The result of this argument depends on whether a user requested pooling.

Without pooling: --save-gp-data that will save the different variants of the growth curve OD data before and after it has been fit with Gaussian Process model. Data will be formatted in a long-format where each row is a specific time point for a specific well in a specific plate. Identifying columns include Time,Sample_ID,Plate_ID. The Plate_ID corresponds to the name of the file from which the growth curve was processed. The Sample_ID corresponds to a specific well, see corresponding key files saved in summary for which well. Data columns include the following:

  • Time: time points.
  • GP_Input: OD after log-transformation and/or baseline (OD at T0) subtraction. This is the OD variant explicitly modeled by a GP. OD at all time points will be included here even if user requested thinning of the data during modelling.
  • GP_Output: Predicted OD by the GP model based on the thinned GP_Input.
  • GP_Derivative: Predicted derivative of the OD (dOD/dt) by the GP model.
  • OD_Growth_Data: GP_Input that has been converted back to real OD but still baseline-corrected.
  • OD_Growth_Fit: GP_Output that has ben converted back real OD but still baseline-corrected.
  • OD_Fit: Predicted fit for the original OD. This is essentially OD_Growth_Fit but with baseline (OD at T0) added back.
  • OD_Data: Raw input data.

With pooling: --save-gp-data will save a table in a long format where each row is a time point for each unique condition and columns include:

  • Meta-data variables that were passed to the --pool-by argument
  • Time
  • mu: mean of th predicted OD
  • mu1: the mean of the predicted derivative of OD
  • Sigma: covariance of the predicted OD
  • Sigma1: covariance of the predicted derivative of OD
  • Noise: the measurement noise. If amiga fit was run with the --fix-noise agument, the value would be the sum of the model estimated measurement noise (which should be negligible) and empirically estimated measurement noise. Otherwise, the value would be the model estimated measurement noise and should be the same value for all time points in each condition.

--save-mapping-tables

A boolean argument that will ask force AMiGA to save all internally-generated or -parsed mapping files into mapping folder.

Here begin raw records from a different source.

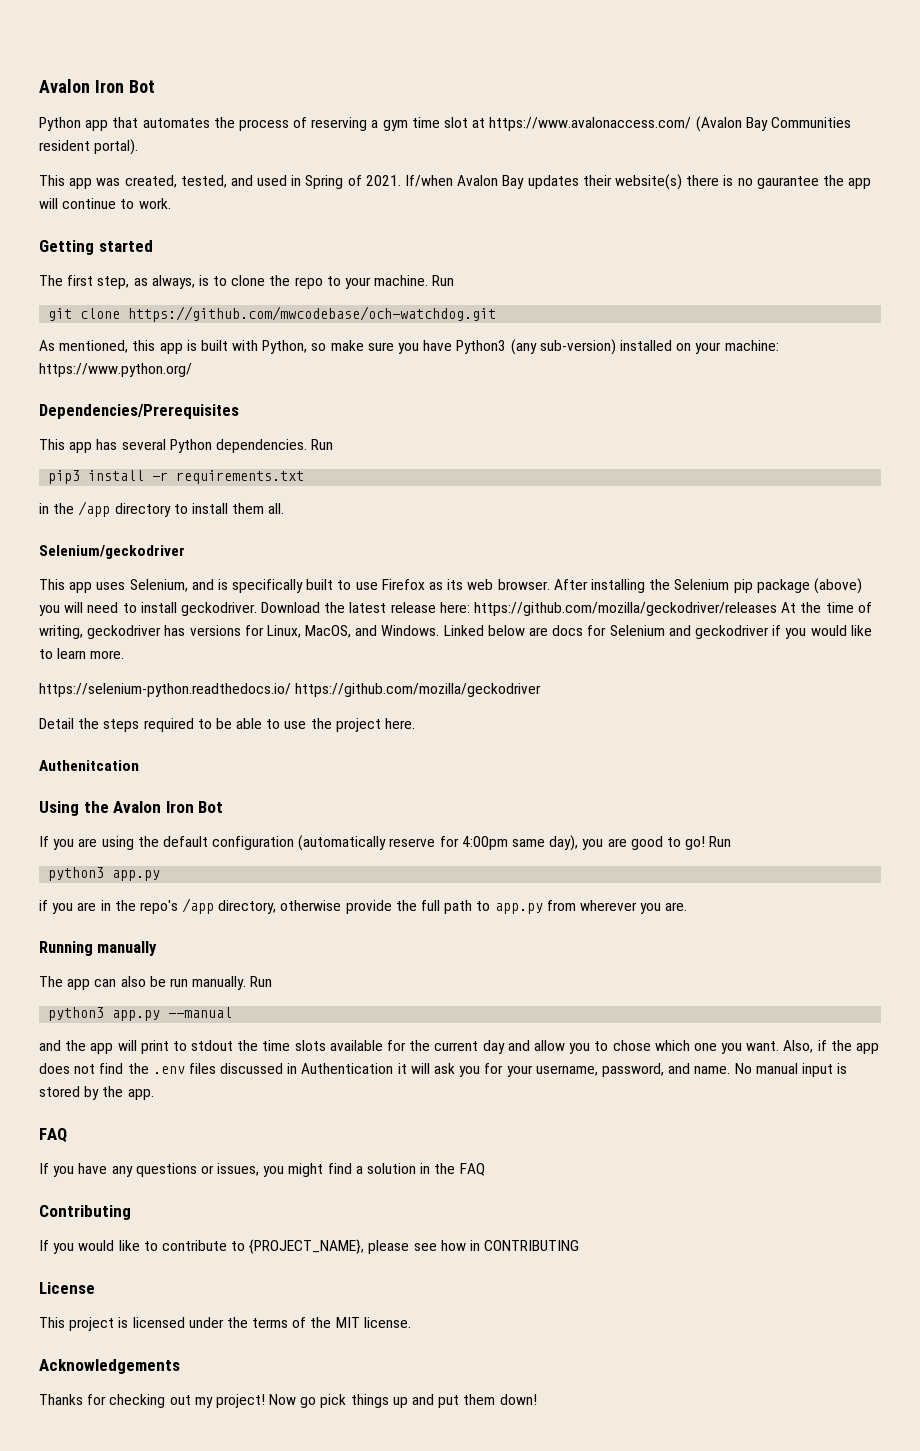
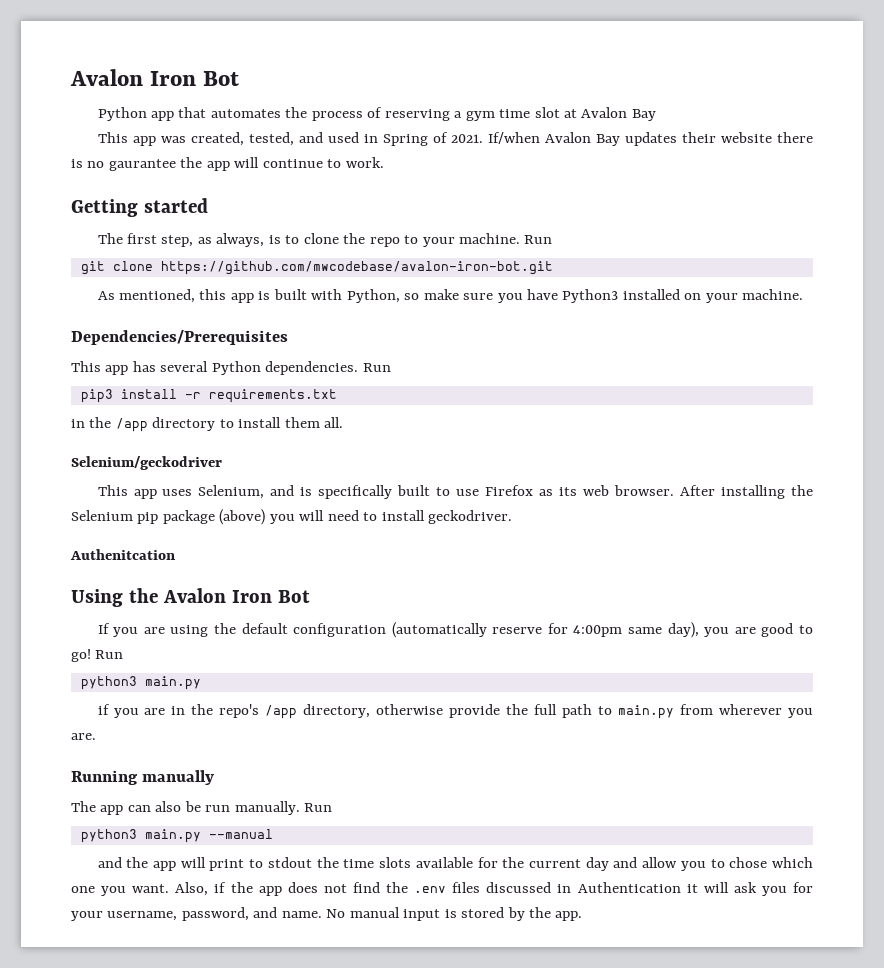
- Python app that automates the process of reserving a gym time slot at https://www.avalonaccess.com/ (Avalon Bay Communities resident portal).
+ Python app that automates the process of reserving a gym time slot at Avalon Bay
- If/when Avalon Bay updates their website(s) there is no gaurantee the app will continue to work.
+ If/when Avalon Bay updates their website there is no gaurantee the app will continue to work.
- git clone https://github.com/mwcodebase/och-watchdog.git
+ git clone https://github.com/mwcodebase/avalon-iron-bot.git
- As mentioned, this app is built with Python, so make sure you have Python3 (any sub-version) installed on your machine: https://www.python.org/
+ As mentioned, this app is built with Python, so make sure you have Python3 installed on your machine.
- Download the latest release here: https://github.com/mozilla/geckodriver/releases At the time of writing, geckodriver has versions for Linux, MacOS, and Windows. Linked below are docs for Selenium and geckodriver if you would like to learn more.
- https://selenium-python.readthedocs.io/ https://github.com/mozilla/geckodriver
- Detail the steps required to be able to use the project here.
  If you are using the default configuration (automatically reserve for 4:00pm same day), you are good to go! Run
- python3 app.py
+ python3 main.py
- if you are in the repo's /app directory, otherwise provide the full path to app.py from wherever you are.
+ if you are in the repo's /app directory, otherwise provide the full path to main.py from wherever you are.
- python3 app.py --manual
+ python3 main.py --manual
  No manual input is stored by the app.
- FAQ
- If you have any questions or issues, you might find a solution in the FAQ
- Contributing
- If you would like to contribute to {PROJECT_NAME}, please see how in CONTRIBUTING
- License
- This project is licensed under the terms of the MIT license.
- Acknowledgements
- Thanks for checking out my project! Now go pick things up and put them down!

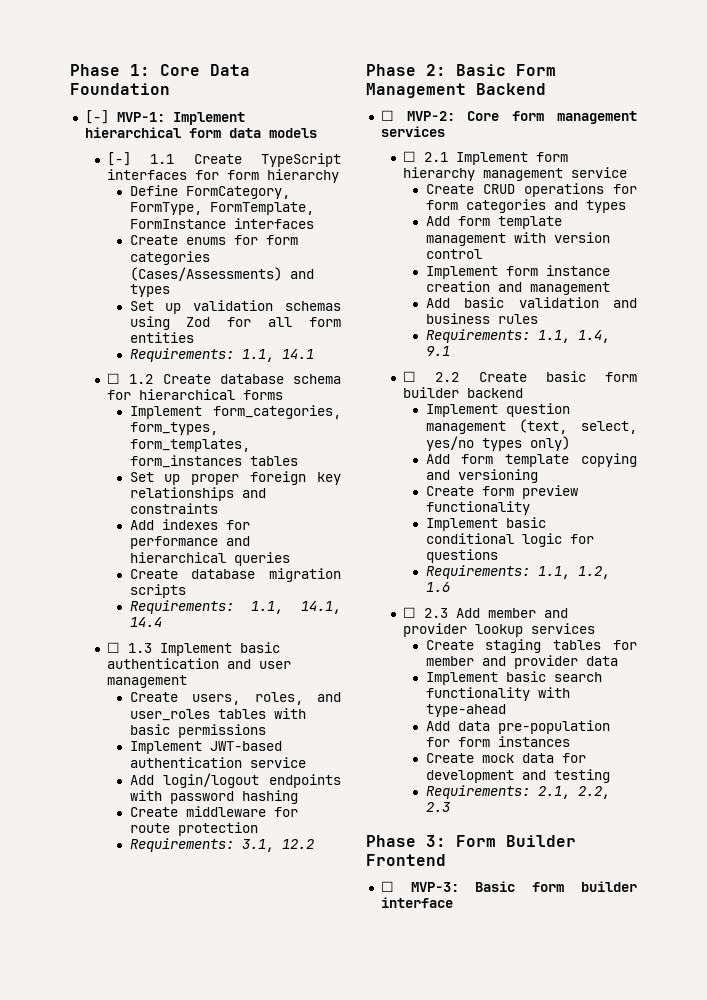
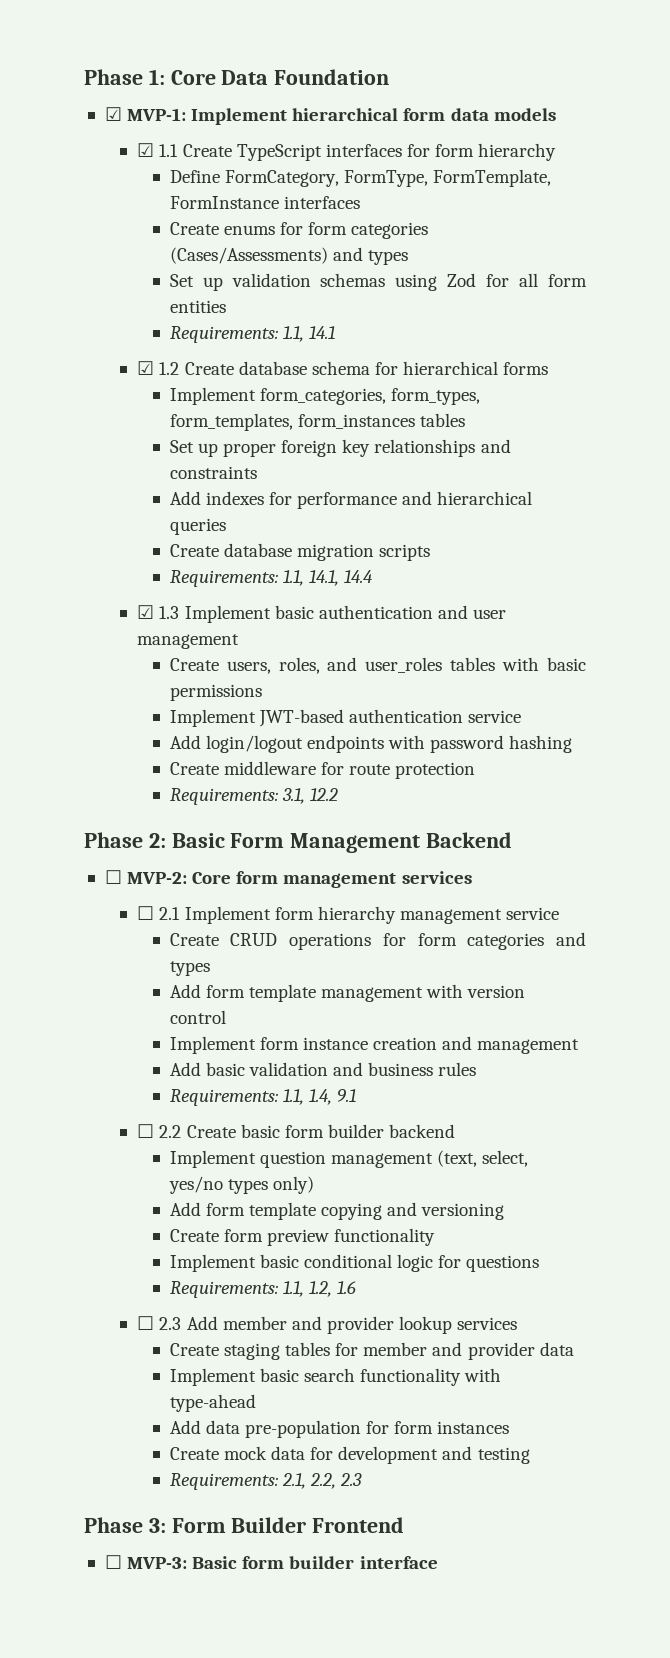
- [-] MVP-1: Implement hierarchical form data models
+ ☑ MVP-1: Implement hierarchical form data models
- [-] 1.1 Create TypeScript interfaces for form hierarchy
+ ☑ 1.1 Create TypeScript interfaces for form hierarchy
- ☐ 1.2 Create database schema for hierarchical forms
+ ☑ 1.2 Create database schema for hierarchical forms
- ☐ 1.3 Implement basic authentication and user management
+ ☑ 1.3 Implement basic authentication and user management

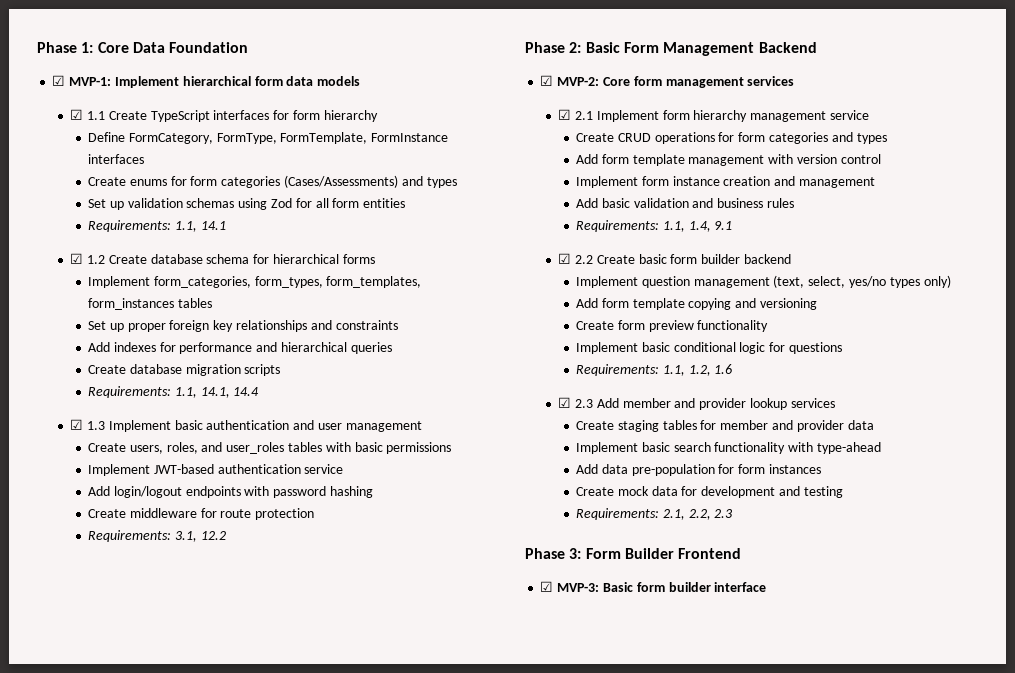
- ☐ MVP-2: Core form management services
+ ☑ MVP-2: Core form management services
- ☐ 2.1 Implement form hierarchy management service
+ ☑ 2.1 Implement form hierarchy management service
- ☐ 2.2 Create basic form builder backend
+ ☑ 2.2 Create basic form builder backend
- ☐ 2.3 Add member and provider lookup services
+ ☑ 2.3 Add member and provider lookup services
- ☐ MVP-3: Basic form builder interface
+ ☑ MVP-3: Basic form builder interface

Technical adjustments to GP modelling

--sample-posterior

A boolean argument on whether to infer summary statistics for all growth parameters. If not called, AMiGA povides a single estimate of each growth parameter based on the mean latent function of the GP model. If called, AMiGA samples from the posteiror distribution (n times, where n is defined in the libs/config.py file, see Configure default parameters), computes the growth parameter for each sampled curve, then returns the mean and the standard deivation of the mean of each growth parameter. See Pool replicates for more details.

--fix-noise

A boolean argument that dictates whether timepoint-specific noise should be included in the GP model. A GP model inherently models noise (error) as a single hyperparameter because it assumes that the noise is the same across all time points. This may not be the case for all growth data. Here, uers can opt for AMiGA to estimate the variance of the data (in pooled growth fitting) and pass those estimates of noise to the GP model which will fix the noise at each time point according to the pre-computed variance. Results seldom vary between standad GP model and fixed-noise GP models. However, the latter is more prone to overfitting and is computationally slower. See Pool replicates for more details.

--include-gaussian-noise

A boolean argument on whether plotted credible intervals should include estimated Gaussian noise in addition to the credible interval of the posterior of the latent function. This currently is only applicable for hypothesis testing plots. If called in conjunction with --fix-noise the credible interval will likely vary over time.


User communication

-v or --verbose

A boolean argument. If invoked, AMiGA will communicate via the command terminal with the user by sharing in real time more details about the input, data processing, and results. This is extremely helpful for troubleshooting.